1) Take the backseat to everyone else.
The last six months or two years or whatever have been monumental; it’s only natural to expect everyone to listen to your updates with rapturous attention. But chances are some pretty big stuff has been going down while you’ve been M.I.A. as well – engagements, funerals, graduations, babies – so playing audience first and foremost is a great way to show you’re not just a narcissistic asshole.

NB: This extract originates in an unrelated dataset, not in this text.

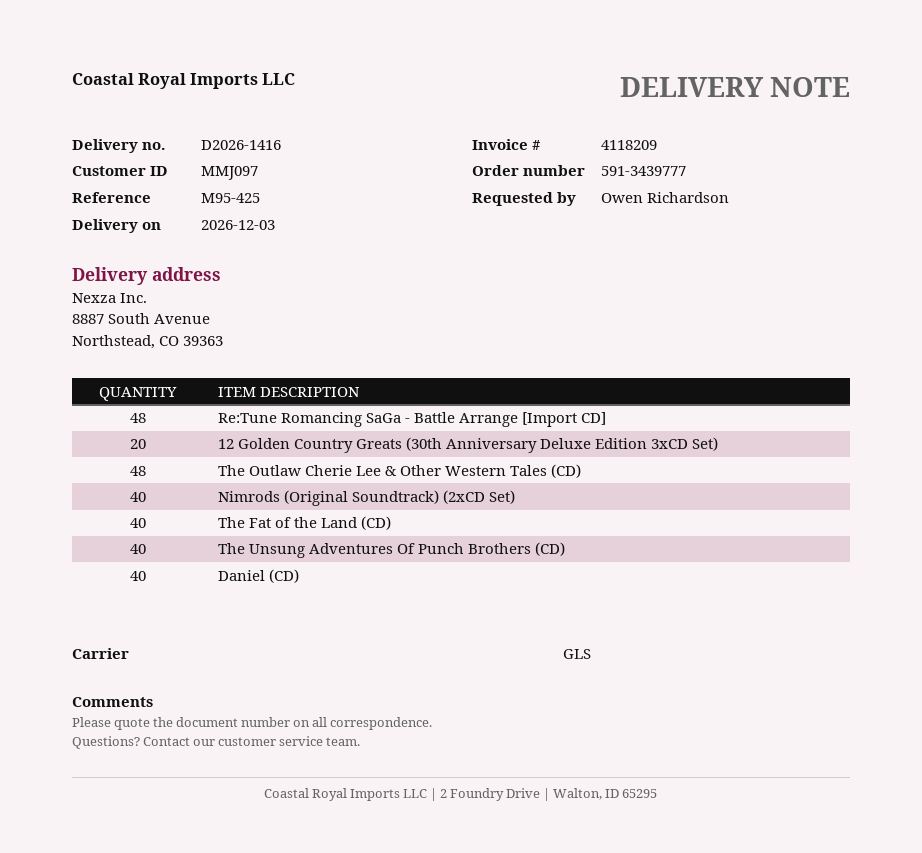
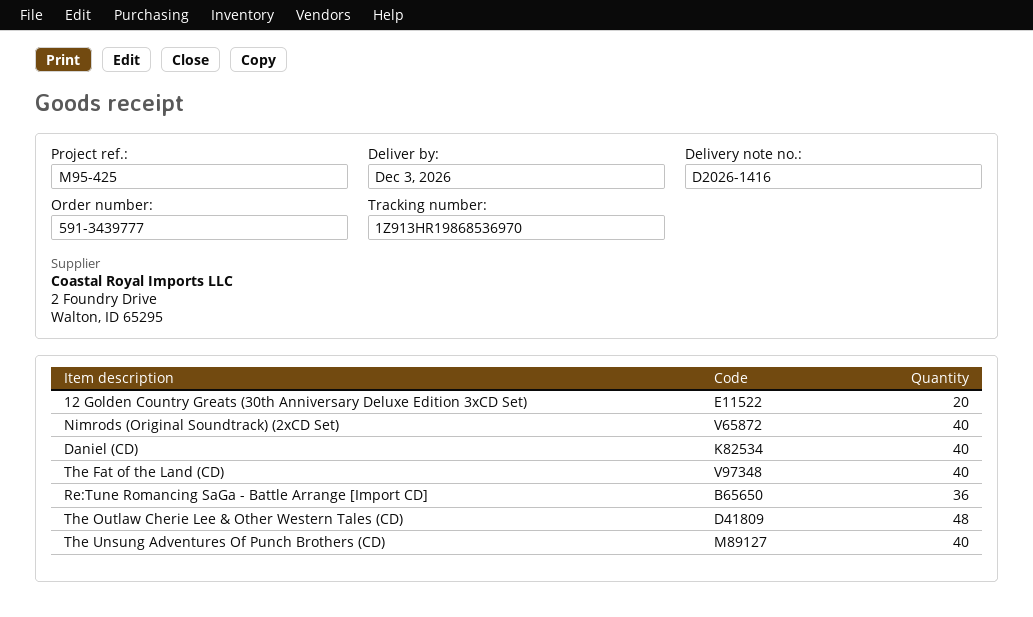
Re:Tune Romancing SaGa - Battle Arrange [Import CD]: 48 -> 36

2) Prepare two stories, maximum.
When your turn does come, restrict yourself to one or two of your greatest memories (and nothing longer than five to ten minutes). Remember, there is a reason why you’re the one who went abroad and they didn’t: this stuff just means more to you. It’s like if your buddy suddenly really got into ant farming, or that guy you never saw again after he downloaded Minecraft. Your friends love you, so they’ll put up with the retelling of the time you drunkenly fell off the tuk-tuk, but not because they think it’s as funny as you do.

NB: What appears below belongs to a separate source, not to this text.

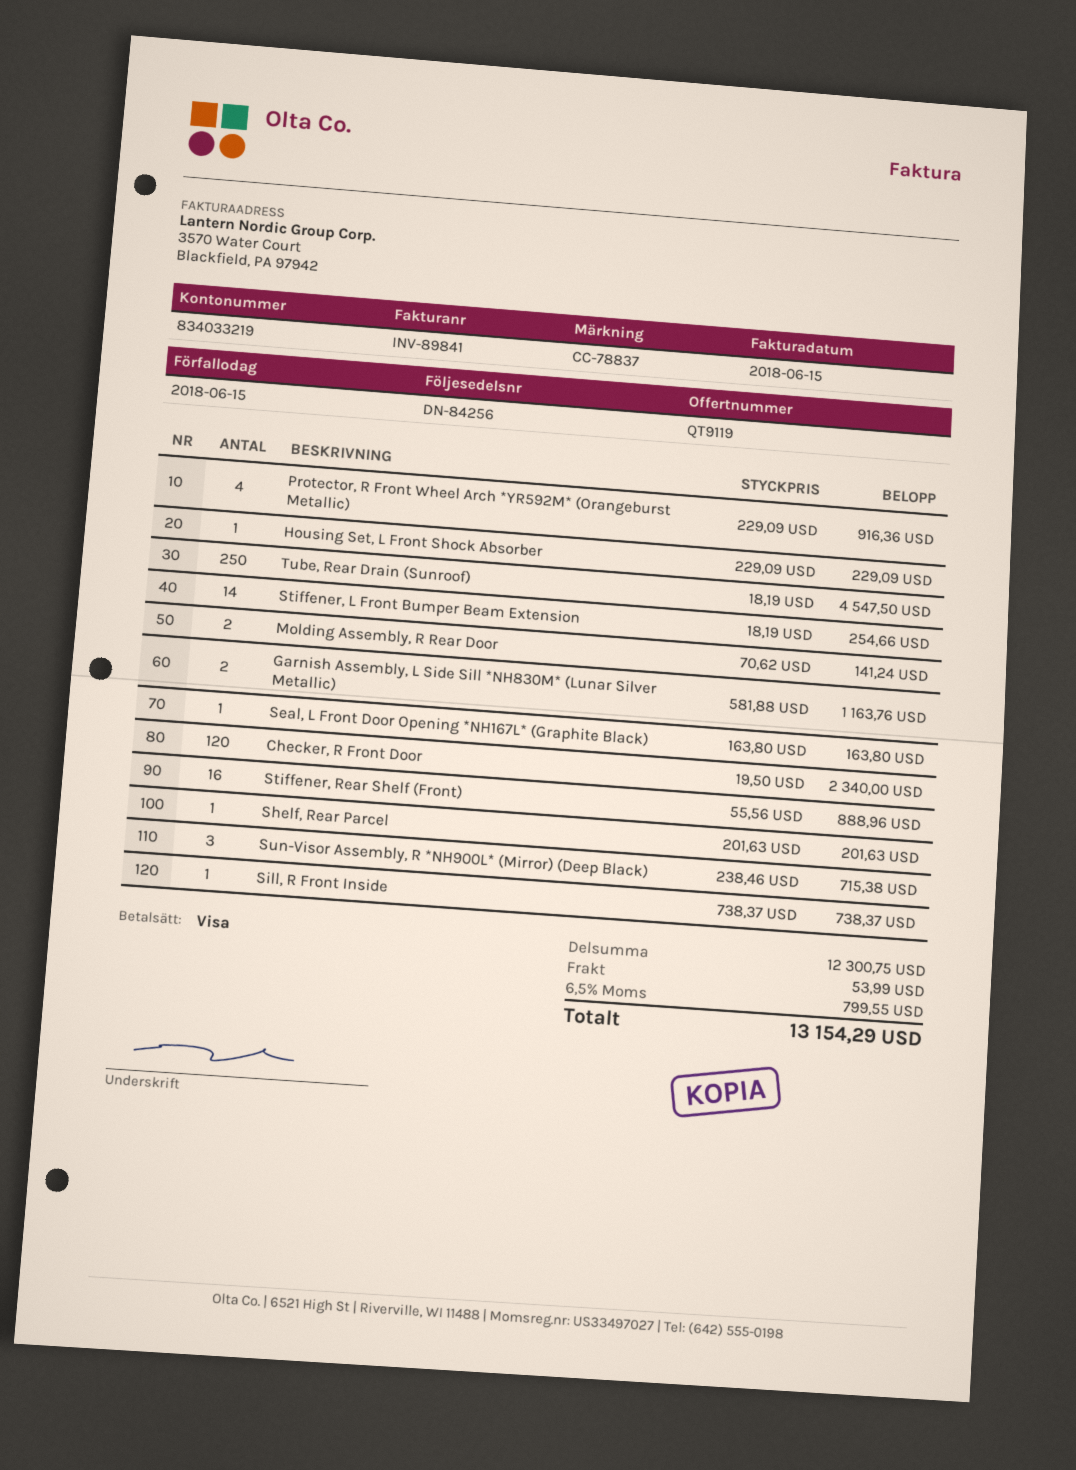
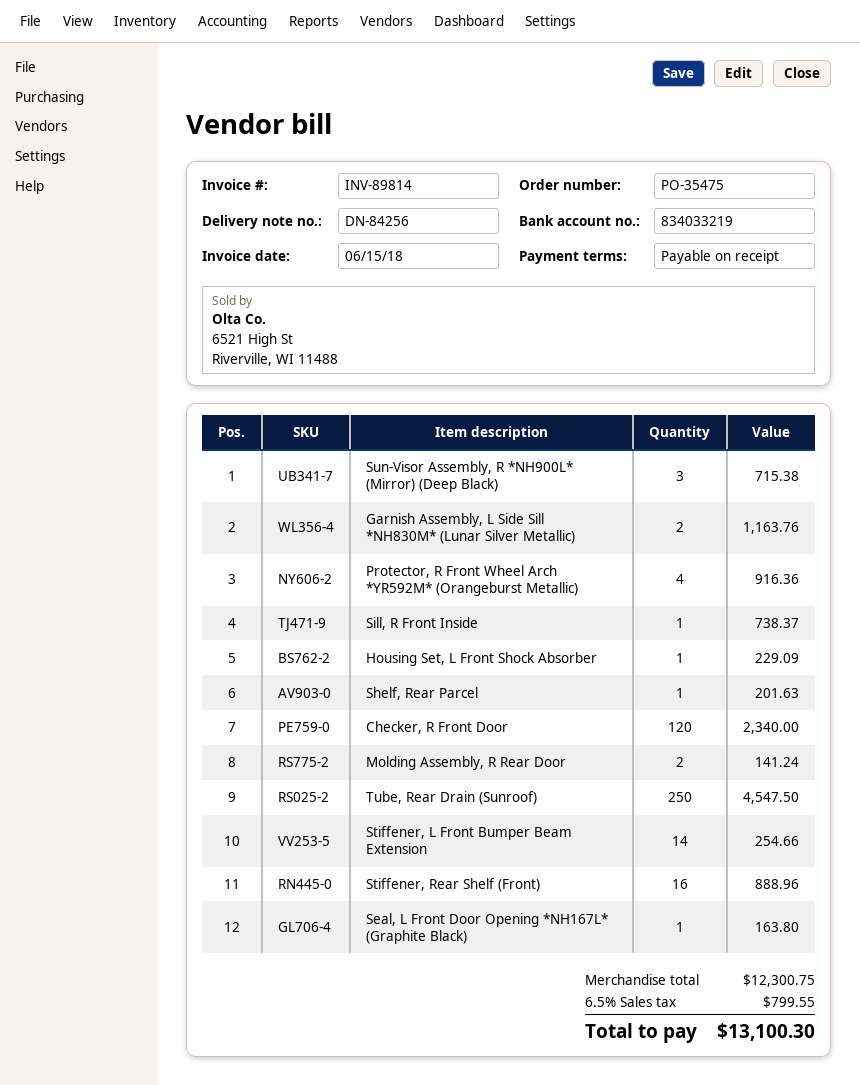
invoice number: INV-89841 -> INV-89814
shipping: 53.99 -> none
total: 13154.29 -> 13100.30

3) Stay one year, minimum.
This one has always proven hardest for me to keep, ramblin’ man/rolling stone/jet plane leaver that I am. About three months after settling back into your old life, you will become profoundly bored and begin nonchalantly browsing Expedia for deals to Buenos Aires. But book nothing, if only for the sake of your piecemeal resume. Traveling is like a drug, and users everywhere are always looking for the next hostel high. By staying put for a year or more, you’re giving yourself a chance to set down some roots and remember why you called this home in the first place. That doesn’t mean you won’t be off adventuring in the near future – you’re just making sure you have a world to come back to afterwards.